Pictures stay out; everything else in the records below is copied exactly.
Content starts
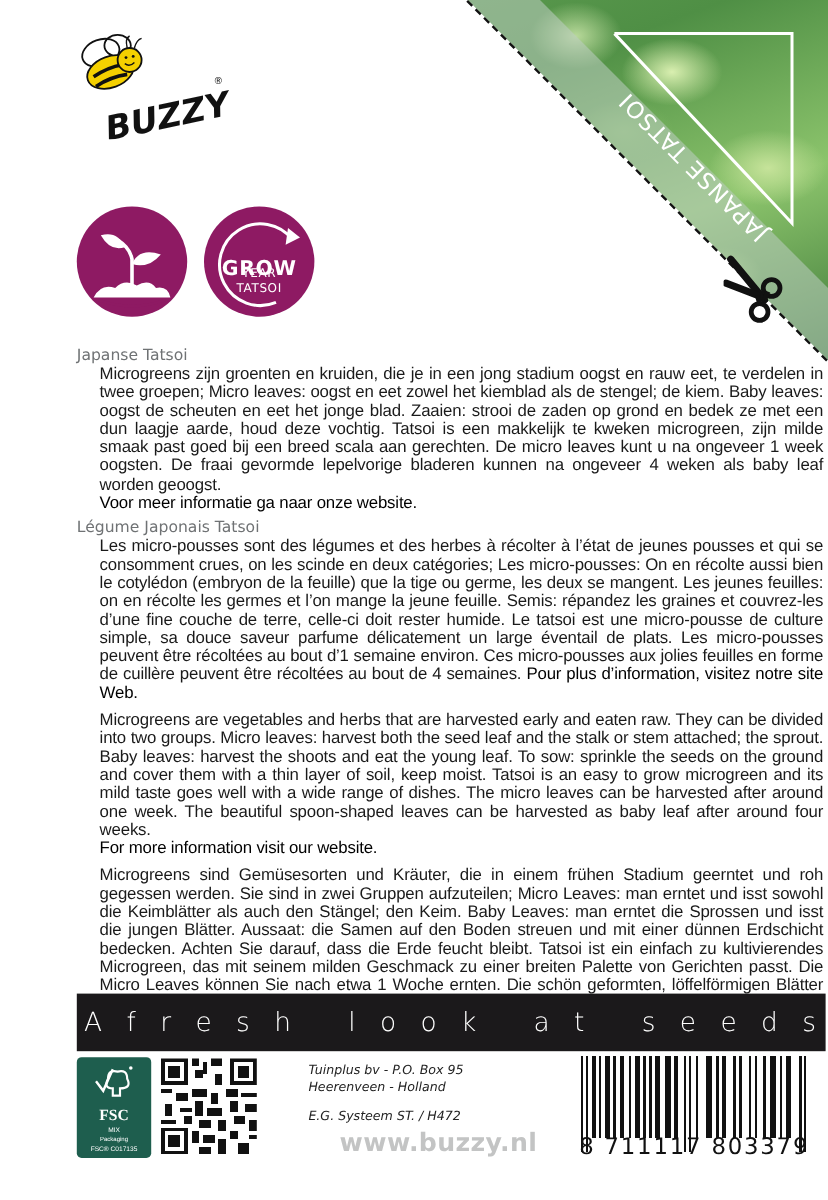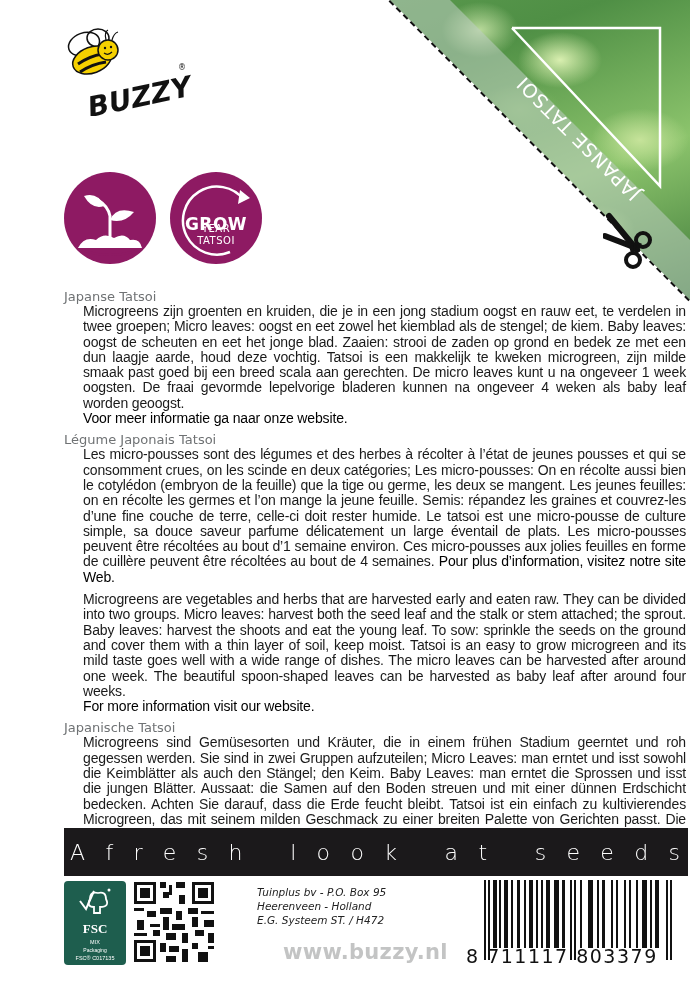--- a/index.html
+++ b/index.html
@@ -151,7 +151,6 @@
     <div class="sec-body"><span>Microgreens are vegetables and herbs that are harvested early and eaten raw. They can be divided into two groups. Micro leaves: harvest both the seed leaf and the stalk or stem attached; the sprout. Baby leaves: harvest the shoots and eat the young leaf. To sow: sprinkle the seeds on the ground and cover them with a thin layer of soil, keep moist. Tatsoi is an easy to grow microgreen and its mild taste goes well with a wide range of dishes. The micro leaves can be harvested after around one week. The beautiful spoon-shaped leaves can be harvested as baby leaf after around four weeks.</span><br><span class="sec-link">For more information visit our website.</span></div>
   </div>
   <div class="section">
-    <div class="sec-title">Japanische Tatsoi</div>
     <div class="sec-body"><span>Microgreens sind Gemüsesorten und Kräuter, die in einem frühen Stadium geerntet und roh gegessen werden. Sie sind in zwei Gruppen aufzuteilen; Micro Leaves: man erntet und isst sowohl die Keimblätter als auch den Stängel; den Keim. Baby Leaves: man erntet die Sprossen und isst die jungen Blätter. Aussaat: die Samen auf den Boden streuen und mit einer dünnen Erdschicht bedecken. Achten Sie darauf, dass die Erde feucht bleibt.  Tatsoi ist ein einfach zu kultivierendes Microgreen, das mit seinem milden Geschmack zu einer breiten Palette von Gerichten passt. Die Micro Leaves können Sie nach etwa 1 Woche ernten. Die schön geformten, löffelförmigen Blätter können nach etwa 4 Wochen als Baby Leaves geerntet werden.</span><br><span class="sec-link">Für weitere Informationen, besuchen Sie unsere Website.</span></div>
   </div>
 </div>

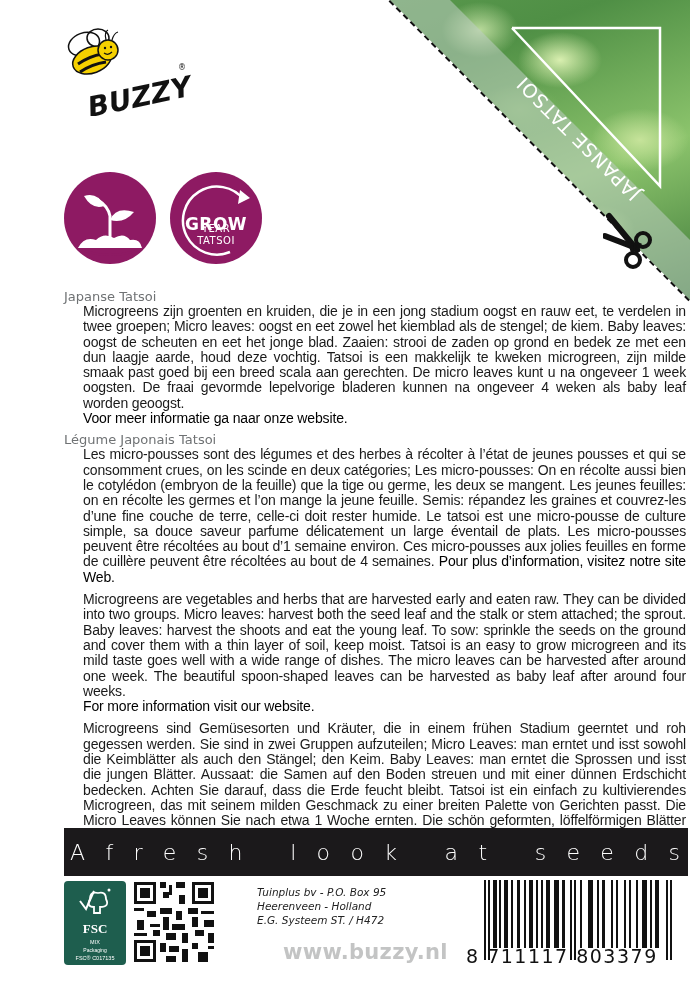--- a/index.html
+++ b/index.html
@@ -78,7 +78,7 @@
   .qr { position: absolute; left: 134px; top: 882px; width: 80px; height: 80px; }
 
   .address { position: absolute; left: 257px; top: 885px; font-family: "DejaVu Sans", sans-serif; font-size: 10.5px; color: #222; line-height: 14px; font-style: italic; }
-  .address .line3 { }
+  .address .line3 { margin-top: 10px; }
   .website { position: absolute; left: 256px; top: 940px; font-family: "DejaVu Sans", sans-serif; font-size: 21px; font-weight: bold; color: #c3c4c4; letter-spacing: 0.3px; margin-left: 27px; }
 
   .barcode { position: absolute; left: 484px; top: 880px; width: 204px; height: 80px; }

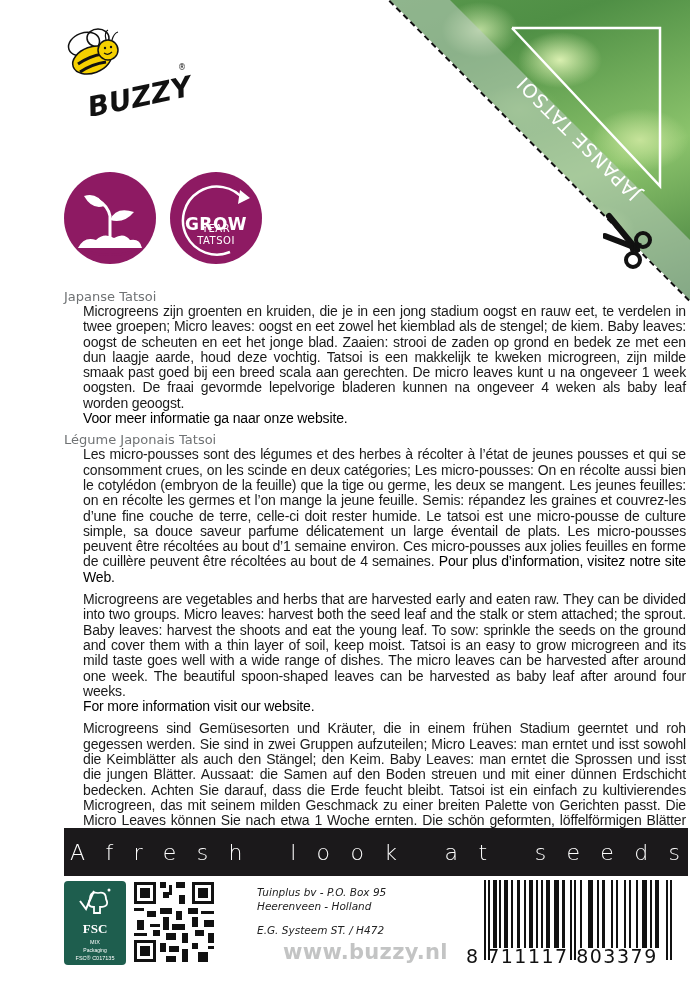--- a/index.html
+++ b/index.html
@@ -82,7 +82,7 @@
   .website { position: absolute; left: 256px; top: 940px; font-family: "DejaVu Sans", sans-serif; font-size: 21px; font-weight: bold; color: #c3c4c4; letter-spacing: 0.3px; margin-left: 27px; }
 
   .barcode { position: absolute; left: 484px; top: 880px; width: 204px; height: 80px; }
-  .barcode-number { position: absolute; left: 466px; top: 945px; width: 225px; font-family: "DejaVu Sans", sans-serif; font-size: 19px; color: #111; letter-spacing: 1.5px; }
+  .barcode-number { position: absolute; left: 466px; top: 945px; width: 225px; font-family: "DejaVu Sans", sans-serif; font-size: 19px; color: #111; letter-spacing: 1.5px; text-align: center; }
 </style>
 </head>
 <body>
Content ends
Response for this exercise:
--- a/index.html
+++ b/index.html
@@ -151,7 +151,6 @@
     <div class="sec-body"><span>Microgreens are vegetables and herbs that are harvested early and eaten raw. They can be divided into two groups. Micro leaves: harvest both the seed leaf and the stalk or stem attached; the sprout. Baby leaves: harvest the shoots and eat the young leaf. To sow: sprinkle the seeds on the ground and cover them with a thin layer of soil, keep moist. Tatsoi is an easy to grow microgreen and its mild taste goes well with a wide range of dishes. The micro leaves can be harvested after around one week. The beautiful spoon-shaped leaves can be harvested as baby leaf after around four weeks.</span><br><span class="sec-link">For more information visit our website.</span></div>
   </div>
   <div class="section">
-    <div class="sec-title">Japanische Tatsoi</div>
     <div class="sec-body"><span>Microgreens sind Gemüsesorten und Kräuter, die in einem frühen Stadium geerntet und roh gegessen werden. Sie sind in zwei Gruppen aufzuteilen; Micro Leaves: man erntet und isst sowohl die Keimblätter als auch den Stängel; den Keim. Baby Leaves: man erntet die Sprossen und isst die jungen Blätter. Aussaat: die Samen auf den Boden streuen und mit einer dünnen Erdschicht bedecken. Achten Sie darauf, dass die Erde feucht bleibt.  Tatsoi ist ein einfach zu kultivierendes Microgreen, das mit seinem milden Geschmack zu einer breiten Palette von Gerichten passt. Die Micro Leaves können Sie nach etwa 1 Woche ernten. Die schön geformten, löffelförmigen Blätter können nach etwa 4 Wochen als Baby Leaves geerntet werden.</span><br><span class="sec-link">Für weitere Informationen, besuchen Sie unsere Website.</span></div>
   </div>
 </div>

--- a/index.html
+++ b/index.html
@@ -78,7 +78,7 @@
   .qr { position: absolute; left: 134px; top: 882px; width: 80px; height: 80px; }
 
   .address { position: absolute; left: 257px; top: 885px; font-family: "DejaVu Sans", sans-serif; font-size: 10.5px; color: #222; line-height: 14px; font-style: italic; }
-  .address .line3 { }
+  .address .line3 { margin-top: 10px; }
   .website { position: absolute; left: 256px; top: 940px; font-family: "DejaVu Sans", sans-serif; font-size: 21px; font-weight: bold; color: #c3c4c4; letter-spacing: 0.3px; margin-left: 27px; }
 
   .barcode { position: absolute; left: 484px; top: 880px; width: 204px; height: 80px; }

--- a/index.html
+++ b/index.html
@@ -82,7 +82,7 @@
   .website { position: absolute; left: 256px; top: 940px; font-family: "DejaVu Sans", sans-serif; font-size: 21px; font-weight: bold; color: #c3c4c4; letter-spacing: 0.3px; margin-left: 27px; }
 
   .barcode { position: absolute; left: 484px; top: 880px; width: 204px; height: 80px; }
-  .barcode-number { position: absolute; left: 466px; top: 945px; width: 225px; font-family: "DejaVu Sans", sans-serif; font-size: 19px; color: #111; letter-spacing: 1.5px; }
+  .barcode-number { position: absolute; left: 466px; top: 945px; width: 225px; font-family: "DejaVu Sans", sans-serif; font-size: 19px; color: #111; letter-spacing: 1.5px; text-align: center; }
 </style>
 </head>
 <body>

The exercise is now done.